Regulating Credit Card Interchange

The Credit Card Fair Fee Act (H.R. 5546) - creating an antitrust exemption for retailers allowing them to collectively negotiate agreements for the Interchange fees assessed on credit card sales - passed out the House Judiciary Committee on a 19 to 16 vote.  

In a recent survey, consumers showed popular support for the Credit Card Fair Fee Act.   However the Federal Trade Commission stated its belief that this legislation will reduce competition and harm consumers.  The U.S. Department of Justice also presented a case against legalizing collusion among the nation's largest retailers at the expense of consumers.

If a merchant cartel forces down how much they pay, it only stands to reason that the costs will get shifted to cardholders (for example increasing interest rates and fees and decreasing rewards).  This is what has happened in two places where Interchange has been regulated (Australia and Spain).
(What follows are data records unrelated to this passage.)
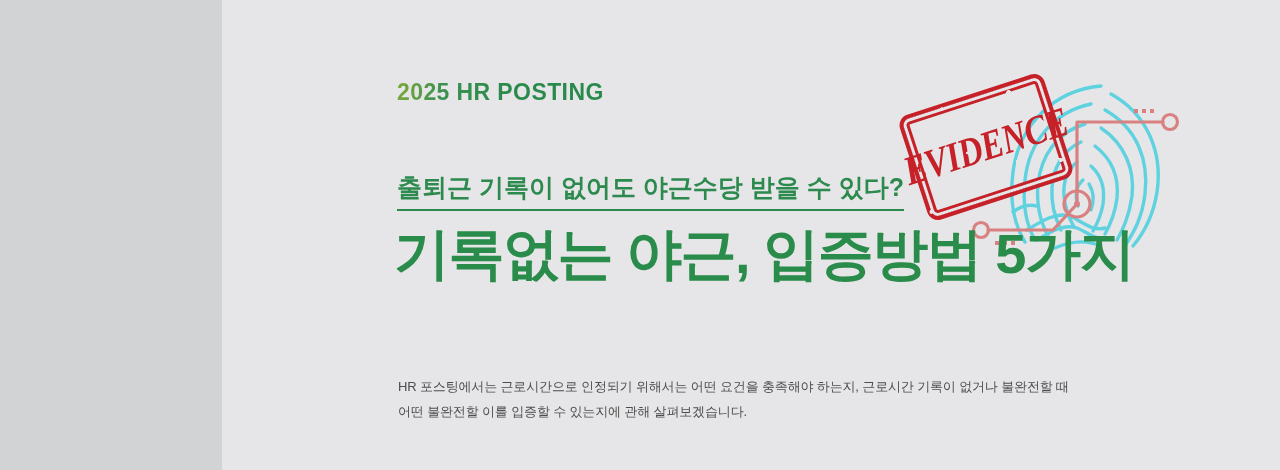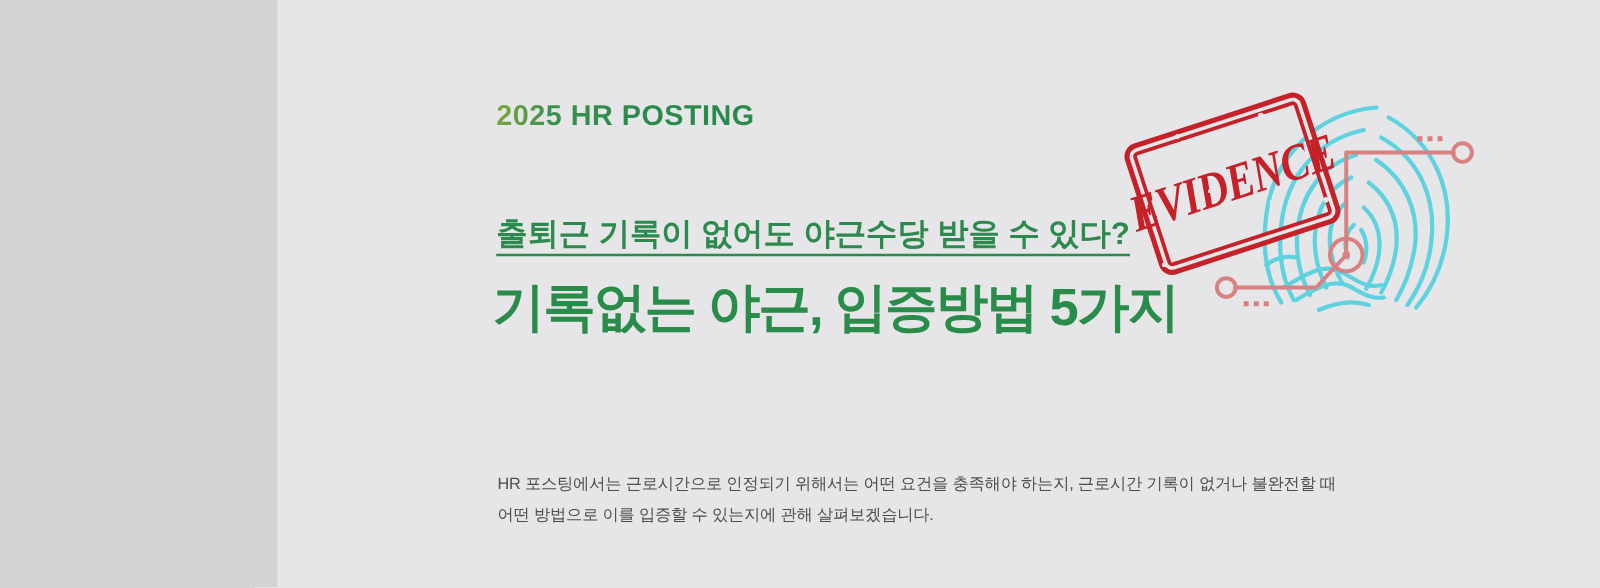--- a/index.html
+++ b/index.html
@@ -68,6 +68,7 @@
     font-weight:bold;
     color:#2d8a4e;
     white-space:nowrap;
+    padding-bottom:6px;
     border-bottom:2px solid #2d8a4e;
     line-height:1.25;
   }

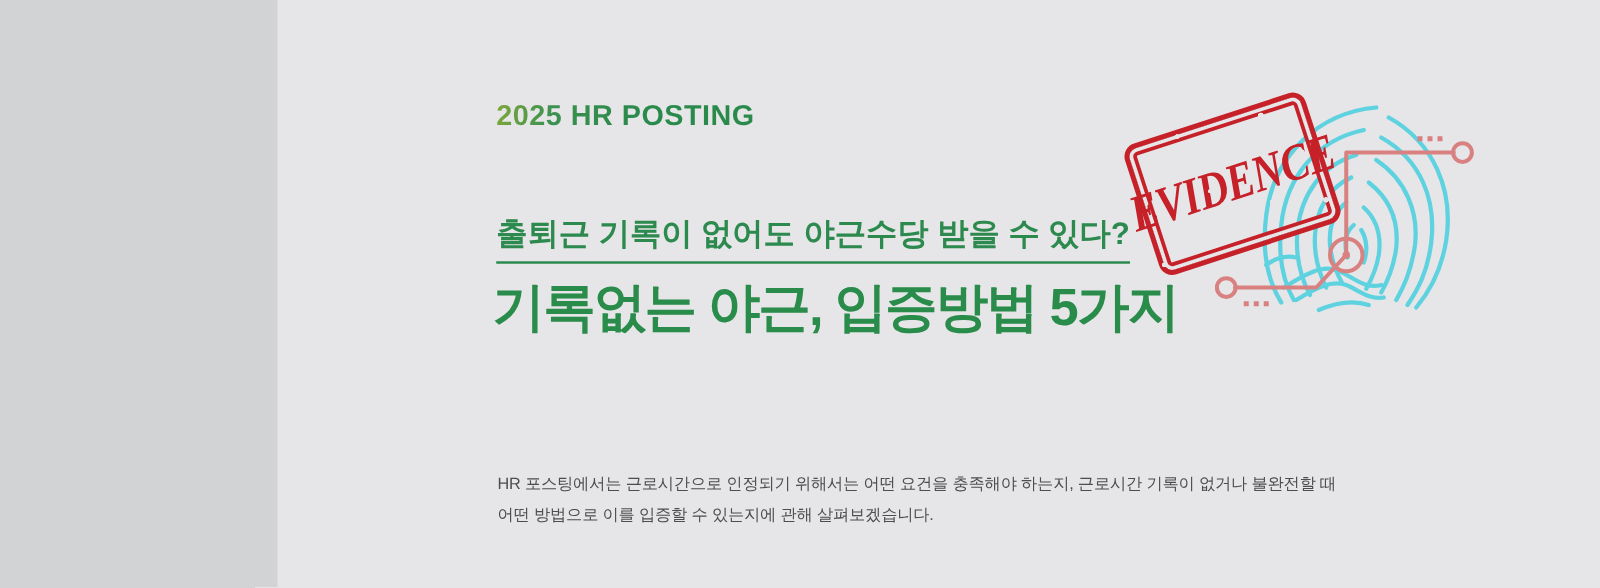--- a/index.html
+++ b/index.html
@@ -78,7 +78,7 @@
     position:absolute;
     left:-3px;
     top:222px;
-    font-size:42px;
+    font-size:56px;
     font-weight:bold;
     color:#2a8c4a;
     letter-spacing:-1.5px;

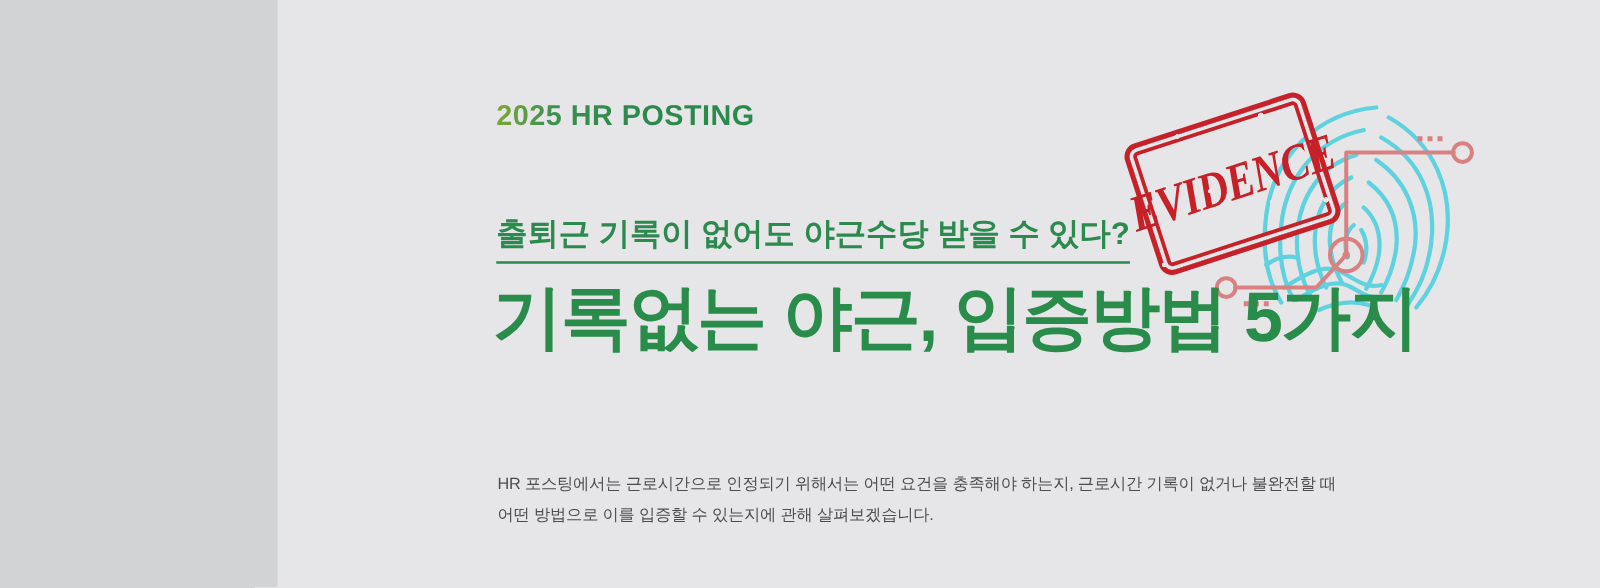--- a/index.html
+++ b/index.html
@@ -229,7 +229,7 @@
 
     <div class="description">
       <span>HR 포스팅에서는 근로시간으로 인정되기 위해서는 어떤 요건을 충족해야 하는지, 근로시간 기록이 없거나 불완전할 때</span>
-      <span>어떤 방법으로 이를 입증할 수 있는지에 관해 살펴보겠습니다.</span>
+      <span>어떤 불완전할 이를 입증할 수 있는지에 관해 살펴보겠습니다.</span>
     </div>
 
   </div>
And there are other unintended consequences to consider.The nation's biggest and most profitable retailers will undoubtedly be able to negotiate favorable rates but will small business be able to compete?  The concern is that the legislation would help large merchants achieve an even more significant competitive advantage, while hindering smaller retailers. The current Interchange fee system provides community banks the ability to vigorously compete against large national bank institutions to offer card acceptance services to merchants of all sizes.  The legislation would negatively impact the ability of credit unions and community banks to provide competitively priced merchant services.The bill faces hurdles including a pending Senate version S. 3086.  And there is broad consensus among economists and policymakers that exempting businesses from antitrust laws is a bad idea.  But then again it is an election year.